Venancio Pineda rejected the cook’s denial of his statement. Instead of observing clarity in the due process, the judge alleged that “there was not enough evidence in the case to prove the retraction.”

Army officers Soto Miller identified as participants in his arrest and subsequent torture denied the facts in court, and the judge cited his denials in the sentence.

“Regardless of whether or not Soto Miller is linked to a drug cartel, all evidence suggests that his version of the temporary enforced disappearance and prosecution on fabricated charges is correct“, Indicated at the time the organization HRW.

When the military turned the cook over to federal agents of the Public Ministry, on September 27, 1996; PGR officials forced Soto Miller to sign a prepared statement that he was not allowed to read.

“The detainee did not have a lawyer present when they forced him to sign the statement.

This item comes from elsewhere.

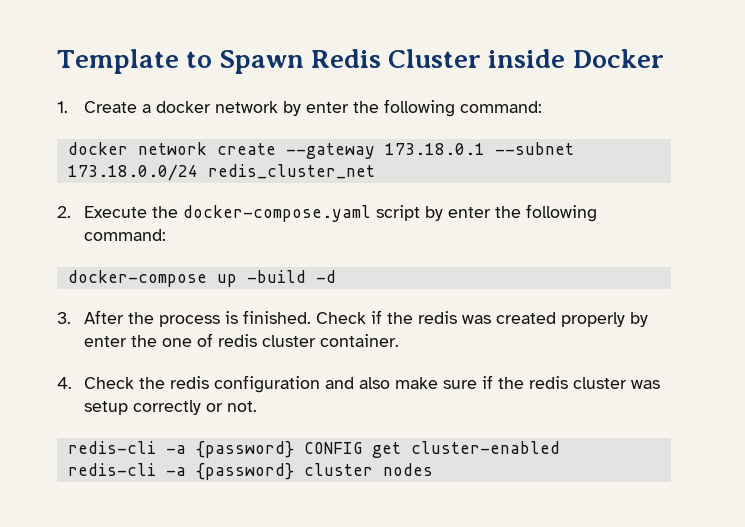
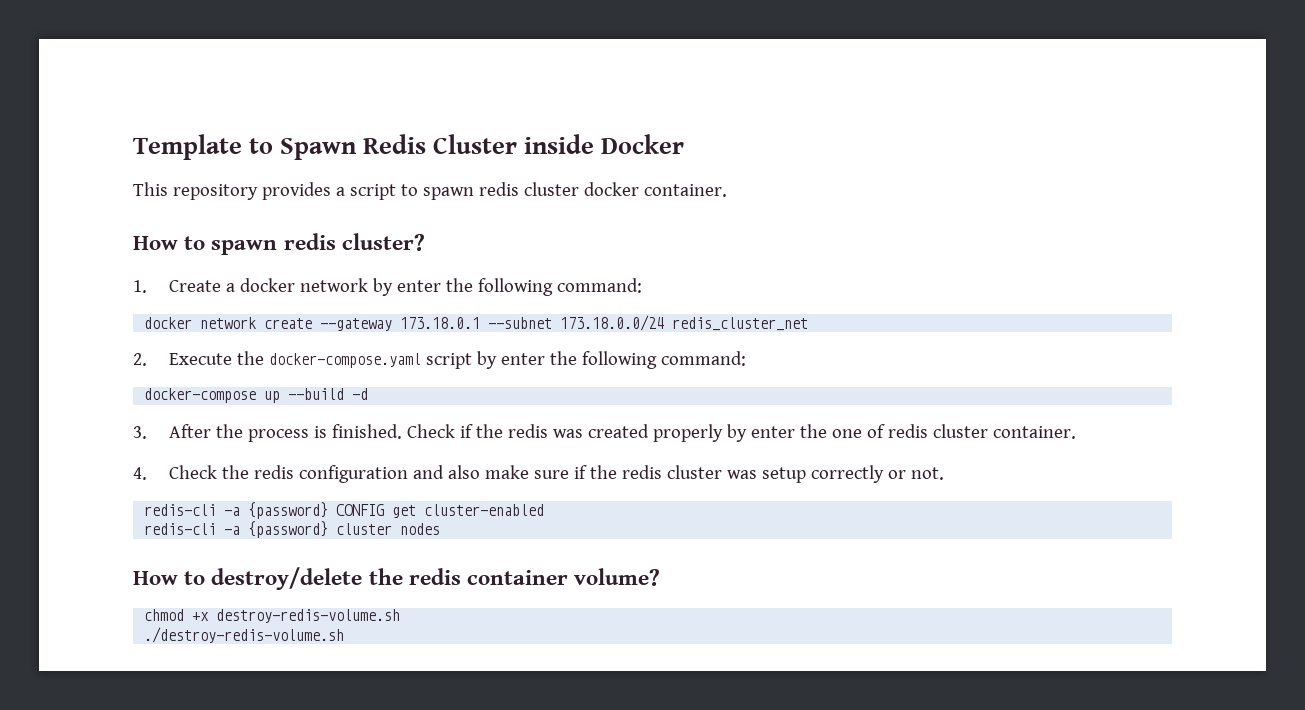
(664, 58) none -> [133,182,727,200] [133,233,425,255] // This repository provides a script to spawn redis cluster docker container. // How to spawn redis cluster?
[246,270,306,283] -build -> [288,388,345,400] --build
(433, 469) none -> [133,567,661,590] [144,609,401,623] [144,627,345,643] // How to destroy/delete the redis container volume? // chmod +x destroy-redis-volume.sh // ./destroy-redis-volume.sh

“In their place, ‘trusted people’ were present, as contemplated by Mexican law. However, the “trusted persons” were employees of the Attorney General’s Office; none of whom responded to subpoenas to explain what happened during the period in which the declaration was signed ”; He referred in an interview to HRW, Héctor Sergio Pérez Vargas, official defender of the “Chef”.

The judge who sentenced Soto Miller did express concern about the torture version. He ordered an investigation, but the Public Ministry said it found no evidence.

From prison, the cook would start a legal battle who sought to show the irregularity of his legal process.

Three years ago, in December 2017, The Inter-American Commission on Human Rights issued Report No. 166/17 on Petition 365-09 by Fausto Soto Miller.

In that document, The IACHR decided to declare the cook’s petition admissible regarding his irregular process, torture, and enforced disappearance.

As it has been reported, the case of the “Chef” of the Arellano Félix is ​​based on disputed versions.

It is possible that your statement dated September 27, 1996 contained some less controversial or compromising key. For example, he would have stated that his parents had 12 children.

Above the rest, it is known that Soto Miller will serve a sentence until 2038, when he is 77 or 80 years old.